THIS HITS THE ‘BABY’ BOTTOM
SUPERBABIES: BABY GENIUSES 2
[] (One star)
What were they thinking? Running time: 85 minutes. Rated PG (action violence, rude humor). At the E-Walk, the Union Square, the Loews 84th Street, others.
‘SUPERBABIES: Baby Geniuses 2″ is spectacularly awful, way worse than you’d expect from a supposed family film being dumped into Hollywood’s version of the Bermuda Triangle: a late-August release by a studio (Columbia) resorting to an alias (Triumph).
“Superbabies” is the sort of incoherent mess that invariably goes straight to video. It’s less a sequel to the mercifully forgotten “Superbabies” than a lame attempt to clone “Spy Kids.”
The focus this time is not on the tiresome talking toddlers (played by four pairs of twins) but on Kahuna (played by triplets Leo, Myles and Gerry Fitzgerald), who is basically an eightysomething superhero in a 7-year-old’s body.
Right after World War I in Germany, Kahuna accidentally ingested his American scientist father’s secret formula, which gave him superpowers but permanently arrested his physical, and presumably mental, development.
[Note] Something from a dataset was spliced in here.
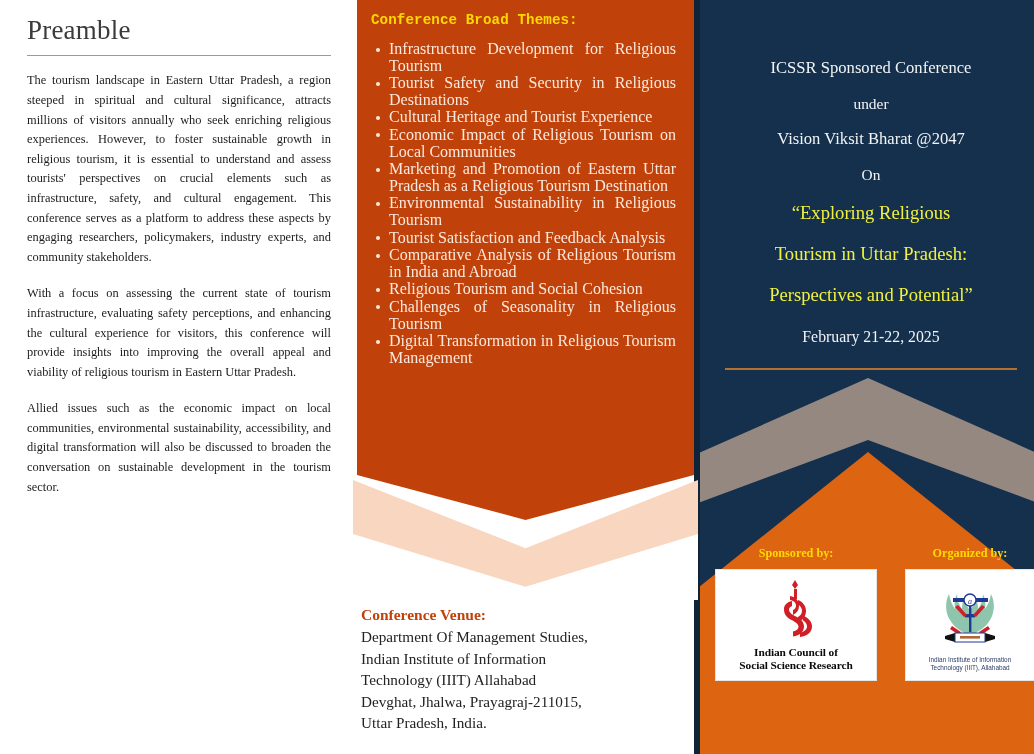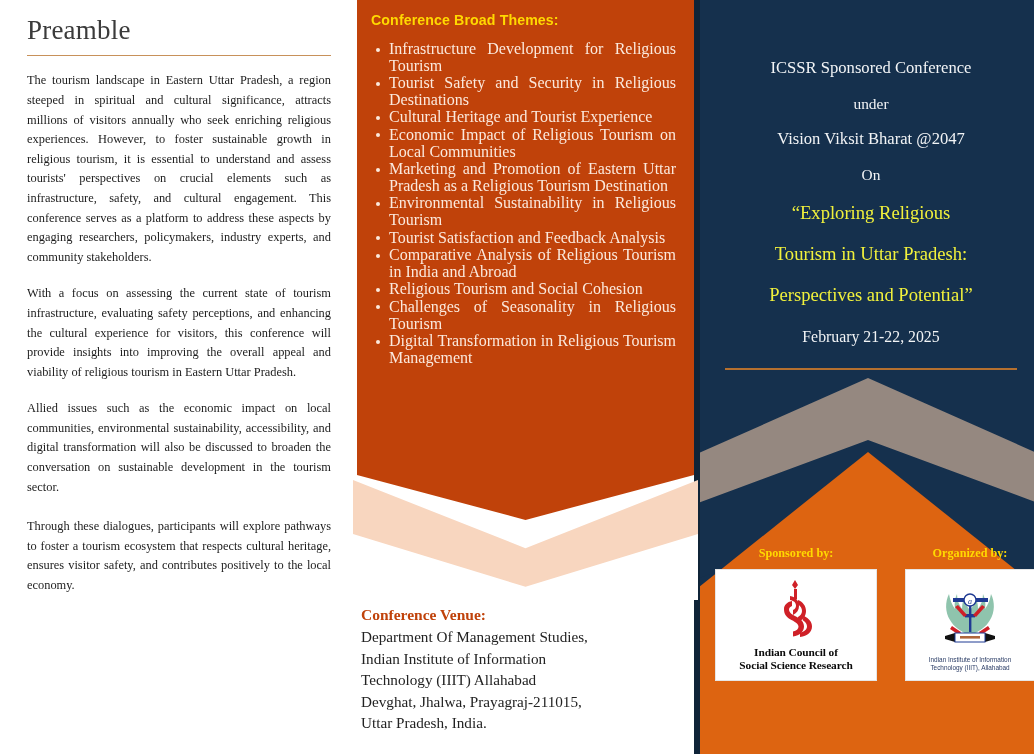"Conference Broad Themes:" .themes-title { font-family: Liberation Sans, sans-serif -> Liberation Mono, monospace }
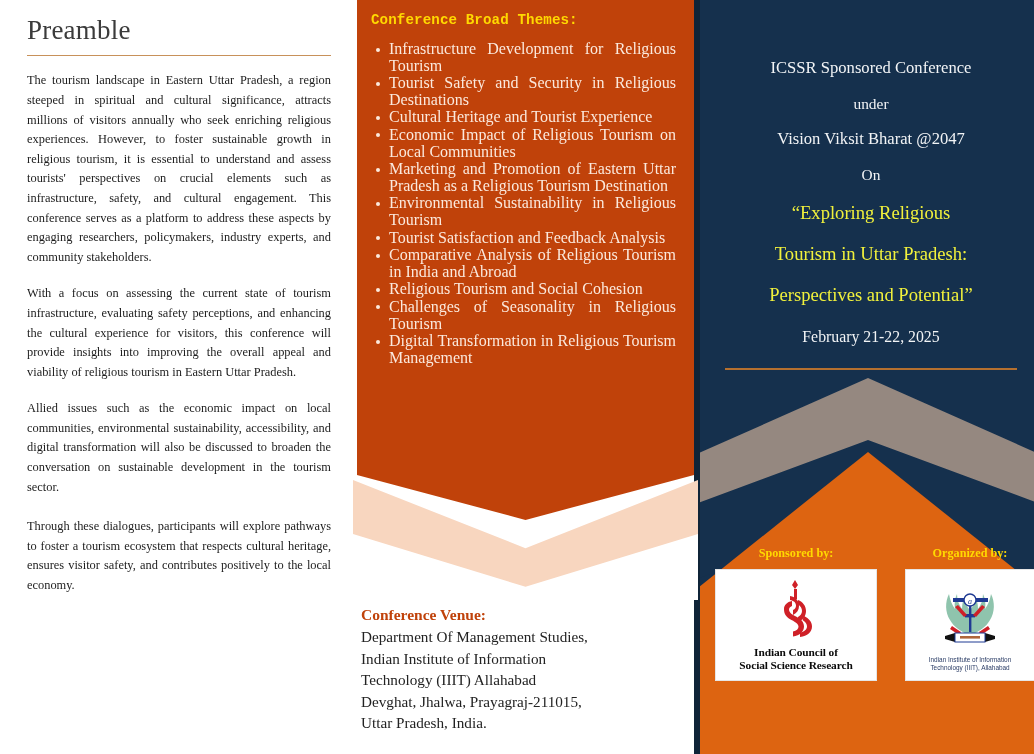"Through these dialogues, participants" p { html: <p>Through these dialogues, participants will explore pathways to foster a tourism ecosystem that respects cultural heritage, ensures visitor safety, and contributes positively to the local economy.</p> -> none }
Kahuna ended up in a Berlin orphanage, while his brother, Cane – Oscar-winner Jon Voight, sporting bad wigs and a worse accent in a new career low – apparently became a Nazi, though his first appearance as an adult, for some reason, is set in 1962 Berlin.
Most of “Superbabies” takes place in present-day Southern California, where Cane – who’s now known as Biscane – is plotting to take over the world by inserting subliminal messages in TV broadcasts.
But Biscane has to deal with Kahuna, as well as those talking babies at an orphanage, who develop some superpowers of their own at Kahuna’s eyeball-gougingly ugly lair behind the Hollywood sign.
Directed by veteran Bob Clark, who helmed the original – as well as “A Christmas Story” and the “Porky’s” trilogy – this sequel features cheesy special effects and jaw-droppingly bad performances by, among others, Scott Baio.
The kids at a screening of “Superbabies” seemed as baffled as the adults by what was supposed to be going on – especially when President Bush and Whoopi Goldberg turned up for brief cameos.